In this guide, we will walk through the process of uploading data sources to your chatbot using the GPT-trainer API.
Prerequisites
Before you begin, make sure you have the following:
- An API key for accessing the GPT-trainer API.
- A development environment or tool for making HTTP requests, such as Curl or a programming language like Python.
API Endpoint
The API endpoint for uploading data sources to your chatbot is: https://app.gpt-trainer.com/api/v1/chatbot/{uuid}/data-source/url.

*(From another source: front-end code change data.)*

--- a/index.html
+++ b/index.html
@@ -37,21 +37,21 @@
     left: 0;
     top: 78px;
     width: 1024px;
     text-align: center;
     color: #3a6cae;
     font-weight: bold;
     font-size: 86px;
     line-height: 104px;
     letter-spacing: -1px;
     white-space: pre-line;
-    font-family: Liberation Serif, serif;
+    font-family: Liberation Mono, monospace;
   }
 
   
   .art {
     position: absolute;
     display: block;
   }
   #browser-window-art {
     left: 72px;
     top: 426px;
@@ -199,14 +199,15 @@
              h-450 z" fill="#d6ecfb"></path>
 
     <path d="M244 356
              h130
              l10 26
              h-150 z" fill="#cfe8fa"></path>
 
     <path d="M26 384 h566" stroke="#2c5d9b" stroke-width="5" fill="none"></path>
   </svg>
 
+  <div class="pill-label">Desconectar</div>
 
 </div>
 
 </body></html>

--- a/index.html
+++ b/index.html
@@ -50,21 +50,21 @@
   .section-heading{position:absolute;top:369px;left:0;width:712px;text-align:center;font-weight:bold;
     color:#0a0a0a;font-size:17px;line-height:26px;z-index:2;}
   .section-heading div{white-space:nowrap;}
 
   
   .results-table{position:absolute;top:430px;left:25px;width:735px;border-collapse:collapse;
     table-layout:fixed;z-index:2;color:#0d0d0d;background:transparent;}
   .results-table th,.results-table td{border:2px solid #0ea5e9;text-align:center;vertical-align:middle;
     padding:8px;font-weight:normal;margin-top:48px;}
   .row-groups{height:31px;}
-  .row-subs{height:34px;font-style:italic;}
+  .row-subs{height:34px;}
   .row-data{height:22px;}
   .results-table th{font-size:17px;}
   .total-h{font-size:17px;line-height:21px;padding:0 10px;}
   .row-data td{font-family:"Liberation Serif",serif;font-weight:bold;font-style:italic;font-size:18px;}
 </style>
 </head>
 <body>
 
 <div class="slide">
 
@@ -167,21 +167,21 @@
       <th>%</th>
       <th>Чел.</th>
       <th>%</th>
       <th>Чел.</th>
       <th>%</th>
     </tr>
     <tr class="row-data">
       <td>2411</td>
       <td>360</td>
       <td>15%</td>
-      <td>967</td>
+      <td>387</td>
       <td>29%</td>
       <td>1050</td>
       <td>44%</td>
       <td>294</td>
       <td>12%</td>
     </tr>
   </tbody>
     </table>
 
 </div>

Make sure to replace {uuid} with the UUID of your chatbot..
Request Body
To upload a data source, you need to send a POST request to the API endpoint with a JSON request body containing the URL of the data source. Here’s an example request body:
{
"url": "https://example.com/data-source"
}
- url (string, required): Provide the URL of the data source you want to upload.
Example Request
Here’re example command sto create a chatbot using the GPT-trainer API:
Replace token with your actual API key.
curl --location --request POST 'https://app.gpt-trainer.com/api/v1/chatbot/{uuid}/data-source/url' \
--header 'Content-Type: application/json' \
--header 'Authorization: Bearer <token>' \
--data-raw '{
"url": "string"
}'
import requests
url = 'https://app.gpt-trainer.com/api/v1/chatbot/{uuid}/data-source/url'
headers = {
'Content-Type': 'application/json',
'Authorization': 'Bearer <token>'
}
params = {
'uuid': '<chatbot-uuid>'
}
data = {
"url": "string",
}
response = requests.post(url, headers=headers, params=params, json=data)
if response.status_code == 200:
print("Request successful!")
print(response.json())
else:
print("Request failed with status code:", response.status_code)
print(response.text)
const axios = require('axios');
const url = 'https://app.gpt-trainer.com/api/v1/chatbot/{uuid}/data-source/url';
const headers = {
'Content-Type': 'application/json',
'Authorization': 'Bearer <token>'
};
const params = {
uuid: '<chatbot-uuid>'
};
const data = {
"url": "string",
};
axios.post(url, data, { headers, params })
.then(response => {
console.log('Request successful!');
console.log(response.data);
})
.catch(error => {
console.error('Request failed:', error);
});
That’s it! You’ve now learned how to upload data sources to your chatbot using the GPT-trainer API.